What is AI Review


1.1 Workflow


FRONTEO’s AI Review workflow harnesses the power of AI throughout the review workflow to deliver transparency, defensibility, and efficiency – with built-in validation checks. AI Review is the next step in the Technology Assisted Review (TAR) arena, which is already widely accepted in eDiscovery. Many review platforms offer some kind of TAR, and some US government agencies use TAR and actively encourage its use.
FRONTEO calls its unique combination of technology and AI-driven workflow KIBIT Automator, or KAM. FRONTEO aims to make every stage of the AI Review process more efficient and effective through AI.
Figure 1: AI Review Process
Figure 1 above illustrates the AI Review workflow. First, the review target is established. The entire document corpus can be designated for review, or the review target can be narrowed. This narrowing is frequently accomplished through a keyword search, but in some cases, TAR (such as Concept Analysis) is used to narrow the review target.

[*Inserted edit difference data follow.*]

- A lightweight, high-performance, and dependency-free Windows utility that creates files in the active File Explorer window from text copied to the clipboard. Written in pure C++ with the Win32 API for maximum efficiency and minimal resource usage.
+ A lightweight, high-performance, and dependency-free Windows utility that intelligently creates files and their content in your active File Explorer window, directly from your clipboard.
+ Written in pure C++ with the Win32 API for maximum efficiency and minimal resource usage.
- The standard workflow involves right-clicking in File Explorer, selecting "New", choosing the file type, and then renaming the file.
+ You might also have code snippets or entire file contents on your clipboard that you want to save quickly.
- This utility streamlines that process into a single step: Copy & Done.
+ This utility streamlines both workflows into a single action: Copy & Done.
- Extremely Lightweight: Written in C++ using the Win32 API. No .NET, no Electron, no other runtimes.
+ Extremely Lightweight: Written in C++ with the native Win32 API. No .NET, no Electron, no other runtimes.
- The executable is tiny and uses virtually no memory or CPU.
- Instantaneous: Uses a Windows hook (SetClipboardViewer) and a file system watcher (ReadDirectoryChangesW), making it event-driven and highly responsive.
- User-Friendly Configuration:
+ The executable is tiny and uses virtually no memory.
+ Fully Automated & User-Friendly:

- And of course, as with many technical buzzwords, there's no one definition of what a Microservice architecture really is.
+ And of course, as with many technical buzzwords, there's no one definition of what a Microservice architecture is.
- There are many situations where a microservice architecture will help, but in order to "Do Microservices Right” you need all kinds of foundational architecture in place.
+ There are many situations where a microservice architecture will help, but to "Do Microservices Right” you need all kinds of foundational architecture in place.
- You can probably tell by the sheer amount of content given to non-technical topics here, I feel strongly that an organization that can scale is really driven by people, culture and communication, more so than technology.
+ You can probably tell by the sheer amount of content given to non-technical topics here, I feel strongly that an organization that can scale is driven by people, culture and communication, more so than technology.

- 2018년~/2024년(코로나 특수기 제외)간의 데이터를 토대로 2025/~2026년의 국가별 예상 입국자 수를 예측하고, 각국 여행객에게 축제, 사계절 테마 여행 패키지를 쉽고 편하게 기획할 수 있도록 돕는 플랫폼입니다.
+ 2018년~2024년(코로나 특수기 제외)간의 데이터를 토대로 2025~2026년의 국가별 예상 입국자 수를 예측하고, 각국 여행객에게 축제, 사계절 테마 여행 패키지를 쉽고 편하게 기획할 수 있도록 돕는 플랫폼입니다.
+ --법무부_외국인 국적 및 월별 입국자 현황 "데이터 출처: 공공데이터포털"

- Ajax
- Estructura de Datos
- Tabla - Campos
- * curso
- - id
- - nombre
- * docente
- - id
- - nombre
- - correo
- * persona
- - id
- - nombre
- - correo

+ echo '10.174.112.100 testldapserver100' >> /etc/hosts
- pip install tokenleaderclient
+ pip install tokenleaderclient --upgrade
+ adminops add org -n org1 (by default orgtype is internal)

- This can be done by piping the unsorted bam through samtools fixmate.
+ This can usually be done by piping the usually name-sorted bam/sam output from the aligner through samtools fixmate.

Next, the AI engine, KIBIT, is trained. FRONTEO samples the review target and a small amount is reviewed and coded to make the KIBIT training data set. After KIBIT is trained with the training data, KIBIT’s training model is evaluated by typical statistical indicators such as Recall, Precision, and Elusion rate. Once the client/law firm agrees that KIBIT’s statistical indicators are acceptable, the KIBIT training model is applied to the entire review target.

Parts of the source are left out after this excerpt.